The Ultimate Guide to NumPy Cumsum in Python - Be on the Right Side of Change

Definition np.cumsum(x): The function computes the cumulative sum of a NumPy array. For an array x with elements [a b c d] the cumulative sum is [a a+b a+b+c a+b+c+d]. Formally, each array element with index i is the sum of all elements with index j<i.

numpy.cumsum(a, axis=None, dtype=None, out=None)

Arguments:

a — Array-like data type. Input array of the function
axis — Integer value. The axis along which you want to compute the cumulative sum. Per default, you’ll compute the cumulative sum over the flattened array.
dtype — Return array type. Also the type of the accumulated sum. Per default, it’s the dtype of array a.
out — NumPy array. If you want to store your result in an alternative array, use this argument.

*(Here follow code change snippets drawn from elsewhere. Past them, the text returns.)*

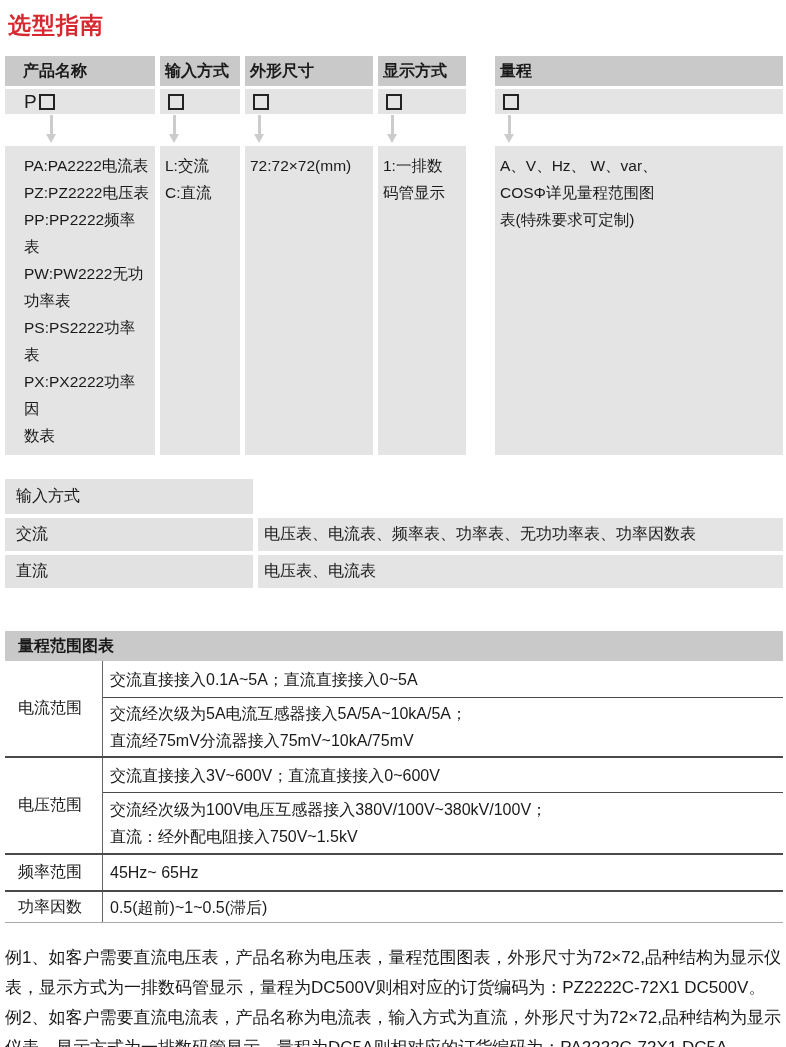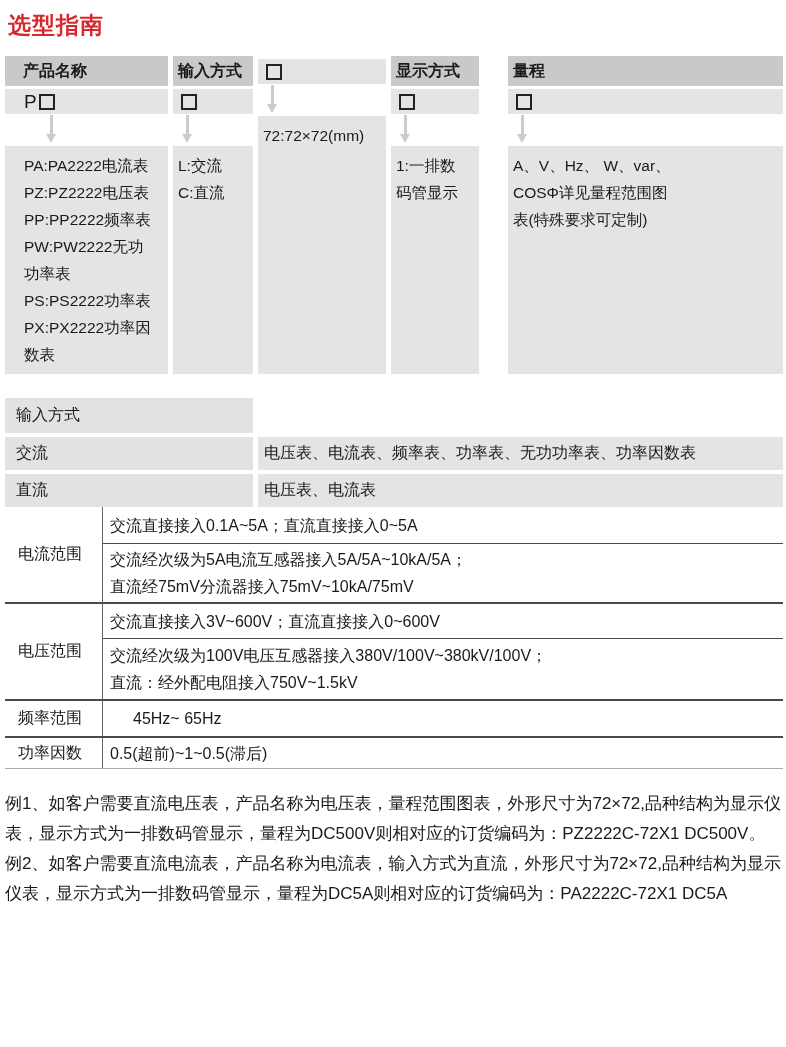--- a/index.html
+++ b/index.html
@@ -26,7 +26,7 @@
   
   .sel-table { display: flex; gap: 5px; margin-top: 15px; align-items: stretch; }
   .sel-col { display: flex; flex-direction: column; }
-  .w0 { width: 163px; } .w1 { width: 80px; } .w2 { width: 128px; }
+  .w0 { width: 150px; } .w1 { width: 80px; } .w2 { width: 128px; }
   .w3 { width: 92px; } .w4 { width: 88px; } .w5 { flex: 1; padding-left: 24px; }
   .sel-header {
     height: 30px; background: #c9c9c9; font-weight: bold; font-size: 16px;

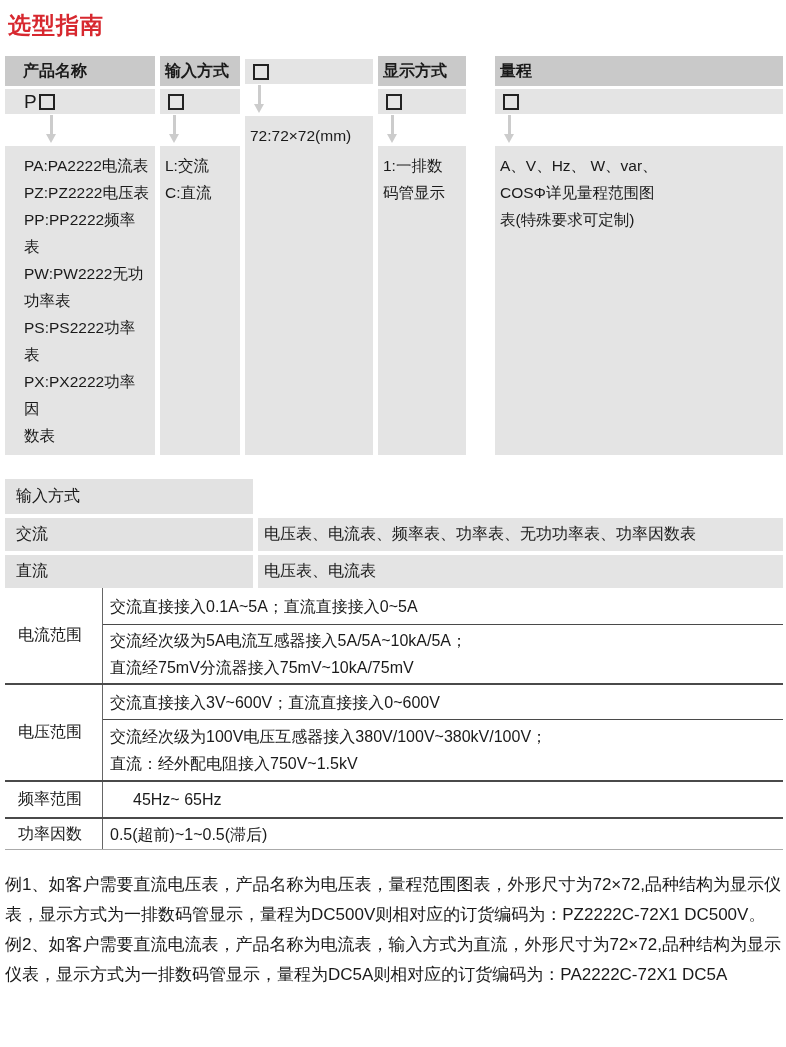--- a/index.html
+++ b/index.html
@@ -135,6 +135,7 @@
     </div>
 
     <div class="sel-col w2">
+      <div class="sel-header">外形尺寸</div>
       <div class="sel-box-row">
         <span></span>
         <span class="cbox"></span>

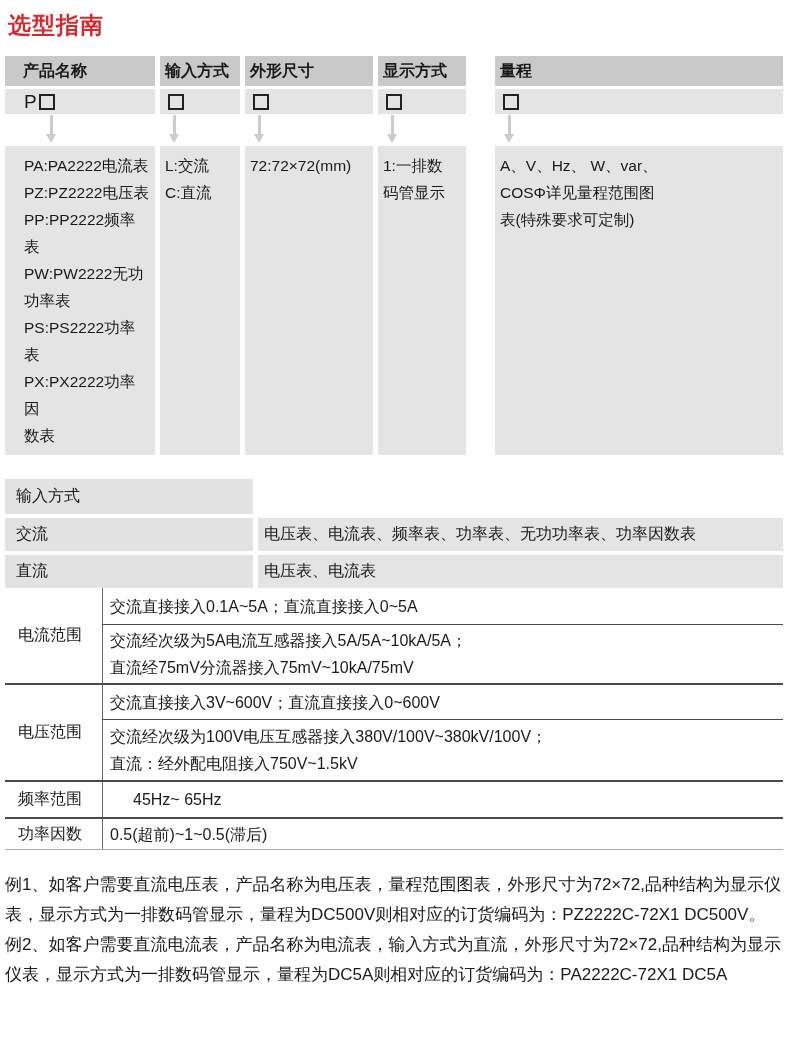--- a/index.html
+++ b/index.html
@@ -190,6 +190,7 @@
     </div>
   </div>
 
+  <div class="banner">量程范围图表</div>
   <div class="range">
 
     <div class="rgroup">

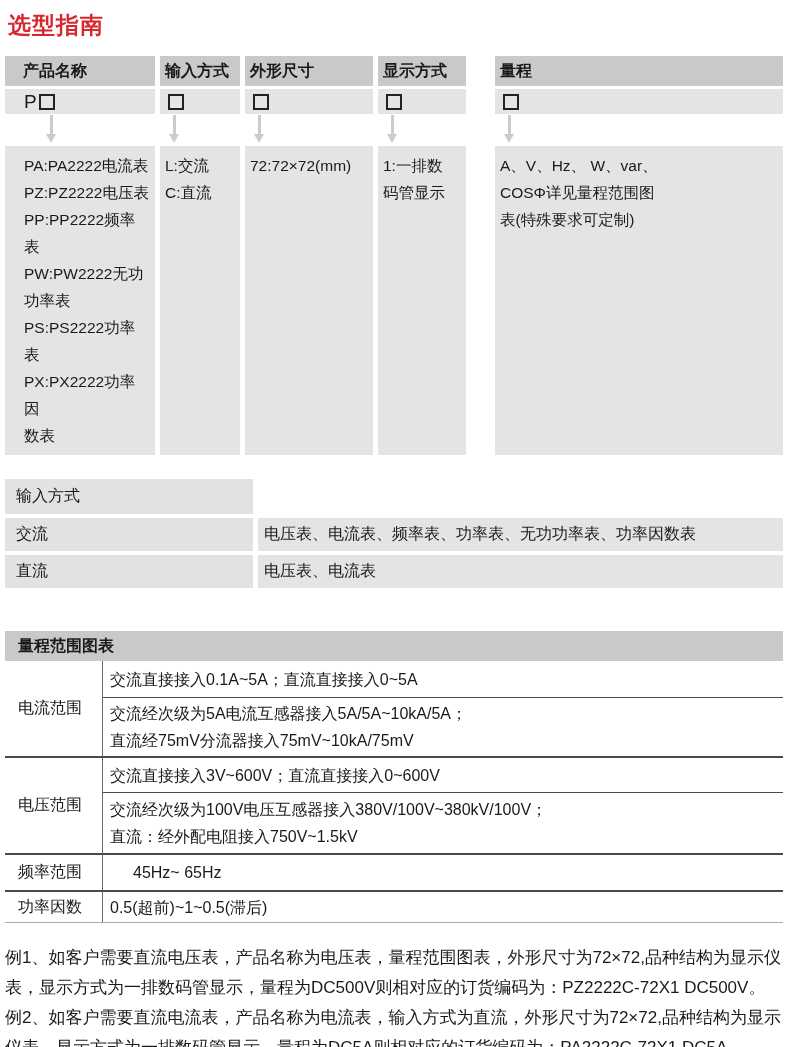--- a/index.html
+++ b/index.html
@@ -87,7 +87,7 @@
   .rrow + .rrow { border-top: 1px solid #4a4a4a; }
   .h36 { height: 36px; } .h59 { height: 59px; }
   .h34 { height: 34px; } .h61 { height: 61px; }
-  .h35 { height: 35px; margin-left: 23px; } .h30 { height: 30px; }
+  .h35 { height: 35px; } .h30 { height: 30px; }
 
   
   .notes { margin-top: 20px; font-size: 17px; line-height: 30px; padding-right: 1px; }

Try it yourself in our interactive Python shell:

Exercise: Can you already figure out the output of the code snippet?

Next, you’ll learn everything you need to know about np.cumsum(). So keep reading!

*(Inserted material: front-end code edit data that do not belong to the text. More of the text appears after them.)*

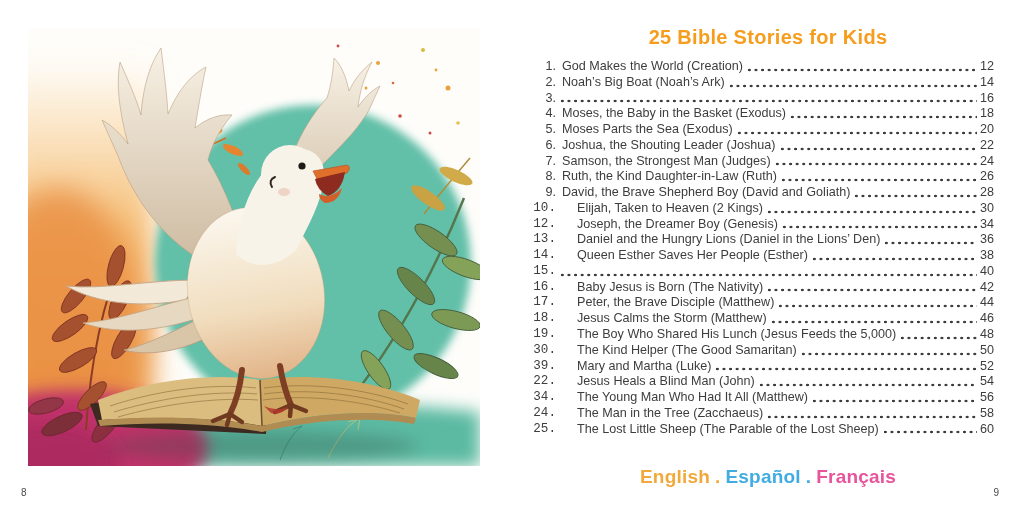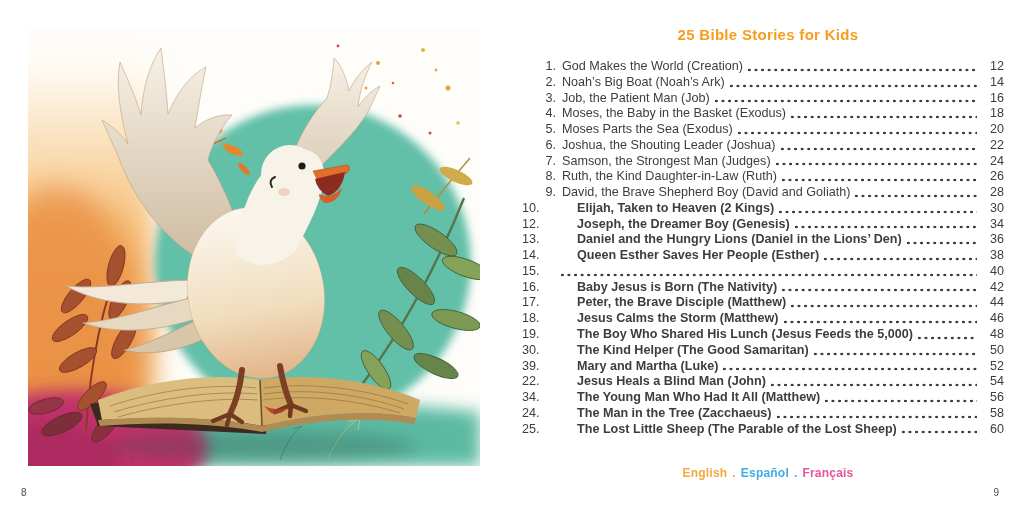--- a/index.html
+++ b/index.html
@@ -17,7 +17,7 @@
   .page-right{position:absolute;left:512px;top:0;width:512px;height:512px;}
   .toc-title{
     position:absolute;top:26px;left:0;width:100%;text-align:center;
-    font-size:15px;font-weight:bold;letter-spacing:.3px;
+    font-size:20px;font-weight:bold;letter-spacing:.3px;
     color:var(--title-orange,#F79D1E);
   }
   .toc{position:absolute;top:59px;left:10px;right:20px;}

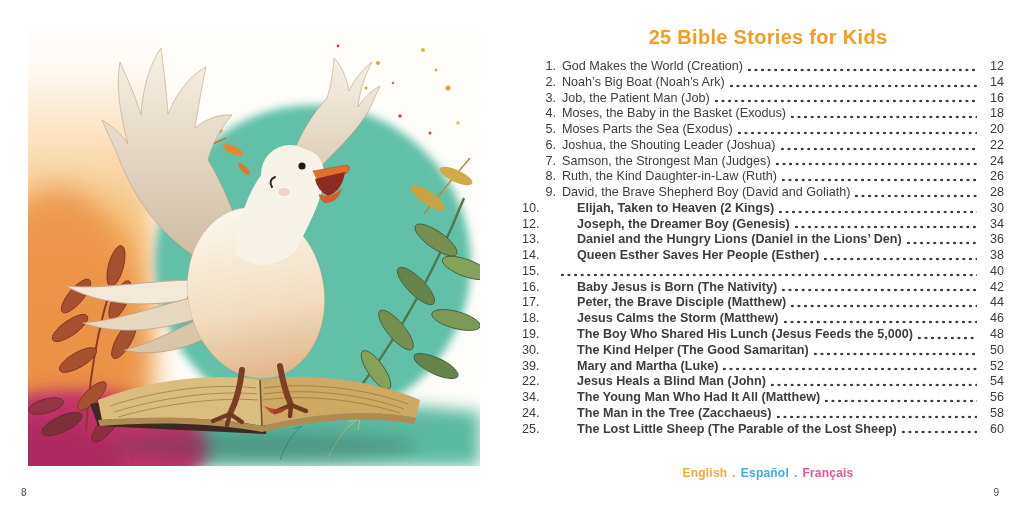--- a/index.html
+++ b/index.html
@@ -35,7 +35,7 @@
     background-image:radial-gradient(circle at 2.4px 2px, var(--toc-text,#3D3D3D) 1.15px, rgba(0,0,0,0) 1.6px);
     background-size:6.6px 4px;background-repeat:repeat-x;
   }
-  .toc-row .pg{flex:none;width:24px;text-align:right;}
+  .toc-row .pg{flex:none;width:24px;}
   .languages{
     position:absolute;top:466px;left:0;width:100%;text-align:center;
     font-size:12px;font-weight:bold;letter-spacing:.2px;

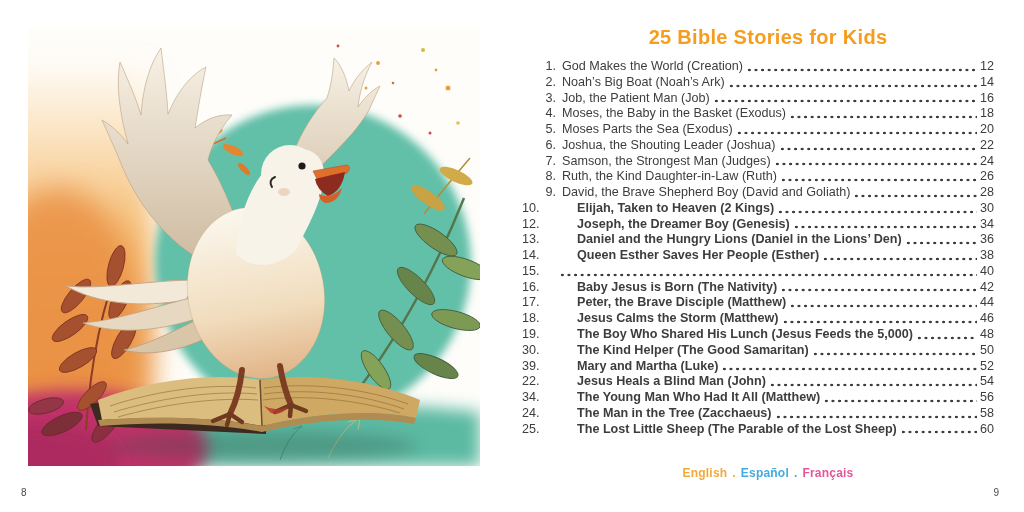--- a/index.html
+++ b/index.html
@@ -218,7 +218,6 @@
       </div>
         <div class="toc-row">
         <span class="num">3.</span>
-        <span class="ttl">Job, the Patient Man (Job)</span>
         <span class="dots"></span>
         <span class="pg">16</span>
       </div>

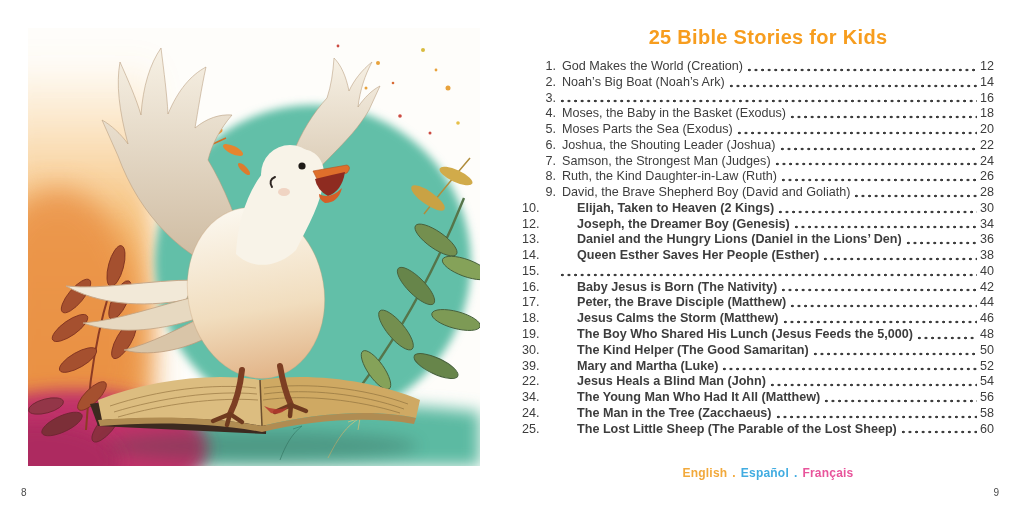--- a/index.html
+++ b/index.html
@@ -28,7 +28,7 @@
   }
   .toc-row .num{flex:none;width:34px;text-align:right;}
   .toc-row .ttl{margin-left:6px;margin-top:44px;}
-  .toc-row.two-digit .num{text-align:left;}
+  .toc-row.two-digit .num{text-align:right;font-family:Liberation Mono, monospace;}
   .toc-row.two-digit .ttl{margin-left:21px;font-weight:bold;}
   .toc-row .dots{
     flex:1;height:4px;margin:0 3px 3px 4px;

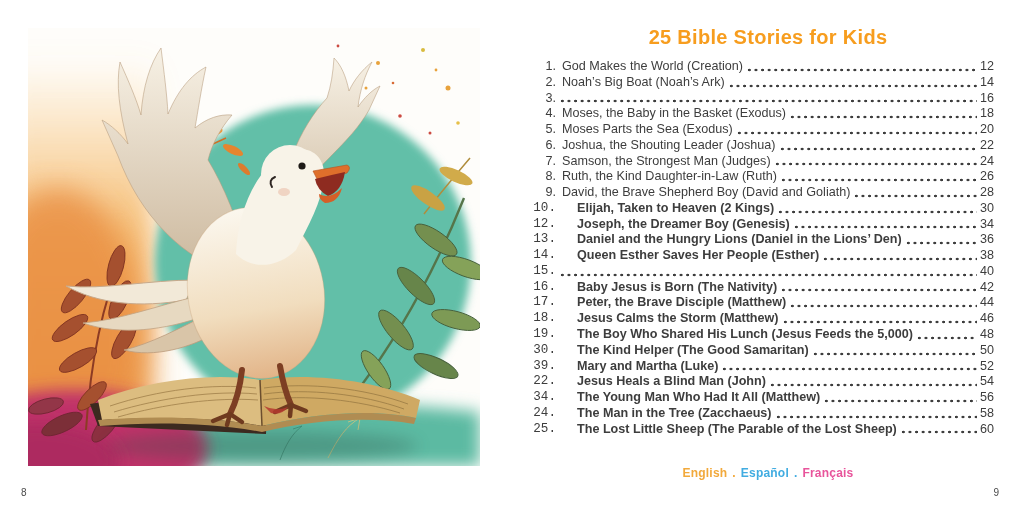--- a/index.html
+++ b/index.html
@@ -29,7 +29,7 @@
   .toc-row .num{flex:none;width:34px;text-align:right;}
   .toc-row .ttl{margin-left:6px;margin-top:44px;}
   .toc-row.two-digit .num{text-align:right;font-family:Liberation Mono, monospace;}
-  .toc-row.two-digit .ttl{margin-left:21px;font-weight:bold;}
+  .toc-row.two-digit .ttl{margin-left:21px;}
   .toc-row .dots{
     flex:1;height:4px;margin:0 3px 3px 4px;
     background-image:radial-gradient(circle at 2.4px 2px, var(--toc-text,#3D3D3D) 1.15px, rgba(0,0,0,0) 1.6px);

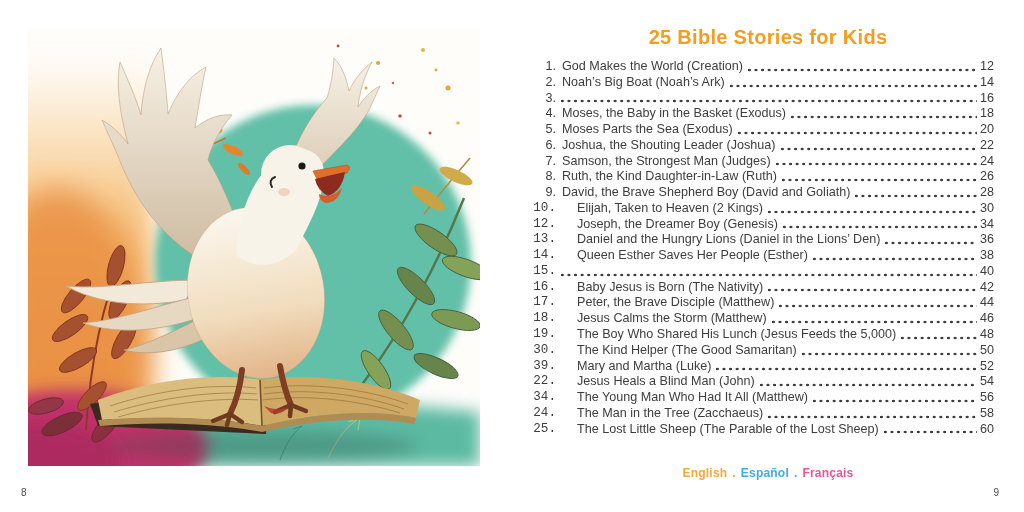--- a/index.html
+++ b/index.html
@@ -38,7 +38,7 @@
   .toc-row .pg{flex:none;width:24px;}
   .languages{
     position:absolute;top:466px;left:0;width:100%;text-align:center;
-    font-size:12px;font-weight:bold;letter-spacing:.2px;
+    font-size:19px;font-weight:bold;letter-spacing:.2px;
   }
   .languages .sep{margin:0 5px;}
   .lang-en,.sep-en{color:var(--lang-english,#F2A93B);}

What is the NumPy cumsum() Function?

Given an input array, NumPy‘s cumsum() function calculates the cumulative sum of the values in the array. It produces a new array as a result.

It is important to emphasize the difference between the cumulative sum and the sum:

It might seem intuitive that a cumulative sum is a single number obtained by aggregation. But, this is not the case! This would be the sum of the numbers in an array. For example. the sum of numbers from 1 to 5 is 1+2+3+4+5 = 15. The sum represents the “total”, it aggregates the data in the array to a single number.

On the other hand, the cumulative sum would be the “running total”. Let’s say that you want to keep track of your total savings in a spreadsheet. Before you add a new amount to the savings, you want to know the previous total. For example, the first week you save $100. After the first week, you will have $100 in your savings. The second week you add another $100. After the second week, you will have $200 and so on.

If we have an array with elements (a, b, c, d) the cumulative sum is (a, a+b, a+b+c, a+b+c+d).

Here is the example that calculates the cumulative sum for the savings account.

# import NumPy library
# we assume that this has already been done in the future examples
import numpy as np

# create an array that represents our savings each week over two months
savings = np.array([[100, 200, 150, 220], [300, 200, 150, 100]])

# calculate the cumulative sum
cumsum = np.cumsum(savings)

print(cumsum)
# array([ 100, 300, 450, 670, 970, 1170, 1320, 1420])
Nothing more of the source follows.